Sometimes in life, things work out like a Frank Capra movie.
Craig Smith opened the Firehouse Theater in Kingston a dozen years ago; a friendly place with real butter on the popcorn, and Smith himself out front selling tickets and personally introducing every film. (The name is appropriate; Smith renovated the town’s former fire station, creating a two-screen cineplex.) Though the theater was popular in the community, Smith had long struggled to recoup the costs of the renovation — and, at 65, was wondering how long his dream could be sustainable. Last month, his children helped him set up a GoFundMe for the theater. In its first couple of weeks, it raised about $6,000.
Then, after a “CBS Sunday Morning” story about Smith and the Firehouse aired early Sunday, contributions started to pour in. As of noon Sunday, the fundraiser had raised approximately $140,000, from nearly 3,700 individual donors. Comments from donors — located all over the country — indicated that Smith’s story touched them: “The American Dream should live on,” said one, giving $15. “I donated because I love the movies and those who try to keep their spirit alive,” wrote another with her $20 donation. Another, giving $10, wrote, “I donated to support Craig’s contribution to his community, and to help allow him to continue his passion.”

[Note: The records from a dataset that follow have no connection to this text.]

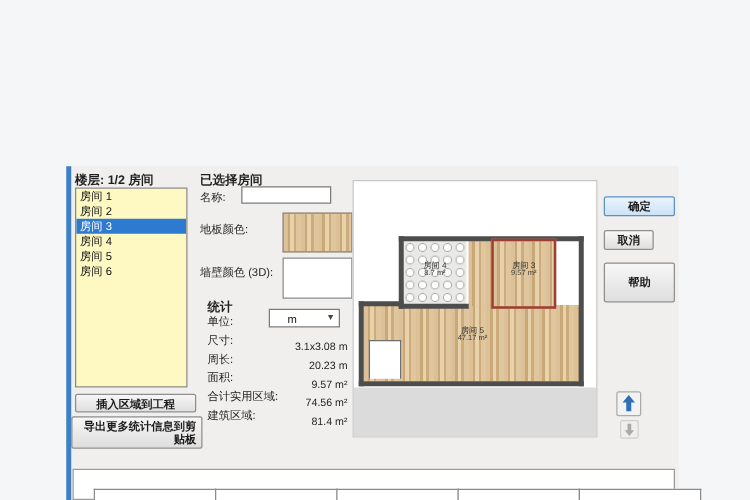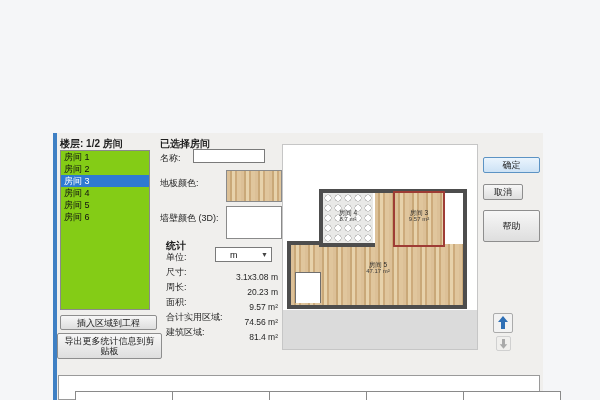--- a/index.html
+++ b/index.html
@@ -17,7 +17,7 @@
   .sect { font-size:10px; color:#1f1f1f; white-space:nowrap;font-weight:bold; }
 
   
-  .room-list { left:60px; top:150px; width:90px; height:160px; background:#84cc16;
+  .room-list { left:60px; top:150px; width:90px; height:160px; background:#fef9c3;
                border:1px solid #8a8a8a; overflow:hidden; }
   .room-item { font-size:9px; line-height:12px; padding-left:3px; color:#111; cursor:default; }
   .room-item.sel { background:#2f7ad1; color:#fff; }

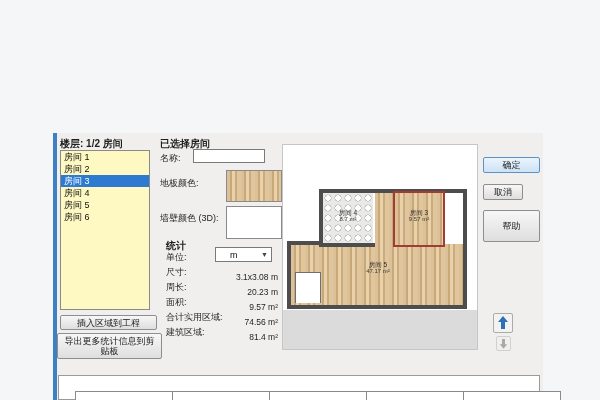--- a/index.html
+++ b/index.html
@@ -23,8 +23,8 @@
   .room-item.sel { background:#2f7ad1; color:#fff; }
 
   .btn { background:linear-gradient(#f7f7f7,#dedede); border:1px solid #8e8e8e;
-         border-radius:2px; font-size:9px; color:#1a1a1a; text-align:center;
-         display:flex; align-items:center; justify-content:center; line-height:10px; }
+         border-radius:2px; font-size:9px; color:#1a1a1a; text-align:right;
+         display:flex; align-items:center; justify-content:center; line-height:10px;font-weight:bold; }
   .btn-default { background:linear-gradient(#eaf4fd,#cde2f5); border-color:#5c93c4; }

The CBS story followed a Wall Street Journal story on the Firehouse in December by Seattle freelancer Chris Kornelis, who was interested in the struggles faced by small local theaters. Smith, a lifelong film lover who “grew up seeing movies the way the filmmaker wants them to be seen,” was happy to talk. A CBS producer spotted the article, and things happened quickly: In early January, a small crew went to Kingston, filming in and around the Firehouse for two and a half days. The segment aired, appropriately, on Oscar Sunday — and suddenly the GoFundMe was, appropriately for the theater’s location, on fire.
Speaking by telephone Sunday, after getting his first two matinees under way (the phone had been “ringing off the hook,” and one of the movies started a bit late due to unexpected crowds), Smith was overwhelmed by his theater’s sudden good fortune. “It’s like manna from heaven,” he said, noting that he stopped taking a paycheck from the theater some time ago. “In my heart of hearts, I did not dream of this. Those (CBS) guys, the way they told the story was true. I just didn’t imagine it would come across like that.”
He says he’ll use the money to pay off debts, “get a little bit ahead,” and do some long-wished-for renovations that would make the theater suitable for live events as well as screenings. Long term, he’d like to investigate transforming the theater into a nonprofit community organization, which might allow him to eventually retire. His wife, a schoolteacher, is retiring next year, and “she told me I’m supposed to retire too.”
But for now, there’s popcorn to pop, tickets to sell, and a parade of regular customers who’ve made the Firehouse part of their lives.
“It’s an event to go out to a movie, as opposed to sitting watching your television,” Smith said. “Movies are intended to be seen with a shared emotional response in an auditorium on a big screen. We just can’t let that die.”